======== DATA FOR THIS TASK

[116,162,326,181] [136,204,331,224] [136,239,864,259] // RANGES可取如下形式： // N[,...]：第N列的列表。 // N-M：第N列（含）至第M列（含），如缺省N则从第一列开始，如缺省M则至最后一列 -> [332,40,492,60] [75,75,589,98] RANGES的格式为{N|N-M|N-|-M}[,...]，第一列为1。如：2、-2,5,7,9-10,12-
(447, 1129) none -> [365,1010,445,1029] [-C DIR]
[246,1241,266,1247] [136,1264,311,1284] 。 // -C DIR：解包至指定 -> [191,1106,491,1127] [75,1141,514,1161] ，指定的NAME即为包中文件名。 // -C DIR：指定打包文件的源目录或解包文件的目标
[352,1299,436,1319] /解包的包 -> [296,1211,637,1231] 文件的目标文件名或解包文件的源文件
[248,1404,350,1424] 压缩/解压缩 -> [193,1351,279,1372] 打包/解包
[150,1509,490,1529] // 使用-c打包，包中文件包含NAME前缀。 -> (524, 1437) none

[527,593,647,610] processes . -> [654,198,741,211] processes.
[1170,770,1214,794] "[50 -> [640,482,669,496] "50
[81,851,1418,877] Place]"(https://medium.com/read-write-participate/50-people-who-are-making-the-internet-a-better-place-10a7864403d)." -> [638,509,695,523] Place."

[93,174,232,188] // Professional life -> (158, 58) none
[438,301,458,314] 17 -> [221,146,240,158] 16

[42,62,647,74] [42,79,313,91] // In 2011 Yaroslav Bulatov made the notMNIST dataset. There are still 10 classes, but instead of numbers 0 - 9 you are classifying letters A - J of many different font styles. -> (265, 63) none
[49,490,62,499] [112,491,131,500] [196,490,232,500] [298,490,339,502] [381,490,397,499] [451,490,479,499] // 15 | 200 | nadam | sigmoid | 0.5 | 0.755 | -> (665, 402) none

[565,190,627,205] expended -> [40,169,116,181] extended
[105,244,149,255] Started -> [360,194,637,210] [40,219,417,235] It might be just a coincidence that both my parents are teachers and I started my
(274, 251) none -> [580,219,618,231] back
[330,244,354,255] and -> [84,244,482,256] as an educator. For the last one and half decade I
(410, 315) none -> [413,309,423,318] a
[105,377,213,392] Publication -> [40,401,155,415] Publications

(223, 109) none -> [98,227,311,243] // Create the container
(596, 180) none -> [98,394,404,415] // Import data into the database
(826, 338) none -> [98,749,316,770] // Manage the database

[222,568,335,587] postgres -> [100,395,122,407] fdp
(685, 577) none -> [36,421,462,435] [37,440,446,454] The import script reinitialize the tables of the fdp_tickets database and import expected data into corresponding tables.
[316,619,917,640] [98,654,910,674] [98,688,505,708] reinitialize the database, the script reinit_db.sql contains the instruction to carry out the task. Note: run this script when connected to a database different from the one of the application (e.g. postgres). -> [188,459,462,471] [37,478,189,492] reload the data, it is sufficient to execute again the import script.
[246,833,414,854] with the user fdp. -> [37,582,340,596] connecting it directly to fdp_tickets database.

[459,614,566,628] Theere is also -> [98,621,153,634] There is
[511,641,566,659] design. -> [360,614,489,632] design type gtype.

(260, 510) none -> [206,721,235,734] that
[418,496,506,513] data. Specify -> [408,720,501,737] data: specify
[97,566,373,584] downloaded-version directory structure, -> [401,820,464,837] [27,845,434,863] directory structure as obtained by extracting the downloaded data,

================

— AIM OF THE TASK —
Return the full listing. Keep each line exactly as it stands.

— REPLY TO THE EXERCISE —
[116,162,326,181] [136,204,331,224] [136,239,864,259] // RANGES可取如下形式： // N[,...]：第N列的列表。 // N-M：第N列（含）至第M列（含），如缺省N则从第一列开始，如缺省M则至最后一列 -> [332,40,492,60] [75,75,589,98] RANGES的格式为{N|N-M|N-|-M}[,...]，第一列为1。如：2、-2,5,7,9-10,12-
(447, 1129) none -> [365,1010,445,1029] [-C DIR]
[246,1241,266,1247] [136,1264,311,1284] 。 // -C DIR：解包至指定 -> [191,1106,491,1127] [75,1141,514,1161] ，指定的NAME即为包中文件名。 // -C DIR：指定打包文件的源目录或解包文件的目标
[352,1299,436,1319] /解包的包 -> [296,1211,637,1231] 文件的目标文件名或解包文件的源文件
[248,1404,350,1424] 压缩/解压缩 -> [193,1351,279,1372] 打包/解包
[150,1509,490,1529] // 使用-c打包，包中文件包含NAME前缀。 -> (524, 1437) none

[527,593,647,610] processes . -> [654,198,741,211] processes.
[1170,770,1214,794] "[50 -> [640,482,669,496] "50
[81,851,1418,877] Place]"(https://medium.com/read-write-participate/50-people-who-are-making-the-internet-a-better-place-10a7864403d)." -> [638,509,695,523] Place."

[93,174,232,188] // Professional life -> (158, 58) none
[438,301,458,314] 17 -> [221,146,240,158] 16

[42,62,647,74] [42,79,313,91] // In 2011 Yaroslav Bulatov made the notMNIST dataset. There are still 10 classes, but instead of numbers 0 - 9 you are classifying letters A - J of many different font styles. -> (265, 63) none
[49,490,62,499] [112,491,131,500] [196,490,232,500] [298,490,339,502] [381,490,397,499] [451,490,479,499] // 15 | 200 | nadam | sigmoid | 0.5 | 0.755 | -> (665, 402) none

[565,190,627,205] expended -> [40,169,116,181] extended
[105,244,149,255] Started -> [360,194,637,210] [40,219,417,235] It might be just a coincidence that both my parents are teachers and I started my
(274, 251) none -> [580,219,618,231] back
[330,244,354,255] and -> [84,244,482,256] as an educator. For the last one and half decade I
(410, 315) none -> [413,309,423,318] a
[105,377,213,392] Publication -> [40,401,155,415] Publications

(223, 109) none -> [98,227,311,243] // Create the container
(596, 180) none -> [98,394,404,415] // Import data into the database
(826, 338) none -> [98,749,316,770] // Manage the database

[222,568,335,587] postgres -> [100,395,122,407] fdp
(685, 577) none -> [36,421,462,435] [37,440,446,454] The import script reinitialize the tables of the fdp_tickets database and import expected data into corresponding tables.
[316,619,917,640] [98,654,910,674] [98,688,505,708] reinitialize the database, the script reinit_db.sql contains the instruction to carry out the task. Note: run this script when connected to a database different from the one of the application (e.g. postgres). -> [188,459,462,471] [37,478,189,492] reload the data, it is sufficient to execute again the import script.
[246,833,414,854] with the user fdp. -> [37,582,340,596] connecting it directly to fdp_tickets database.

[459,614,566,628] Theere is also -> [98,621,153,634] There is
[511,641,566,659] design. -> [360,614,489,632] design type gtype.

(260, 510) none -> [206,721,235,734] that
[418,496,506,513] data. Specify -> [408,720,501,737] data: specify
[97,566,373,584] downloaded-version directory structure, -> [401,820,464,837] [27,845,434,863] directory structure as obtained by extracting the downloaded data,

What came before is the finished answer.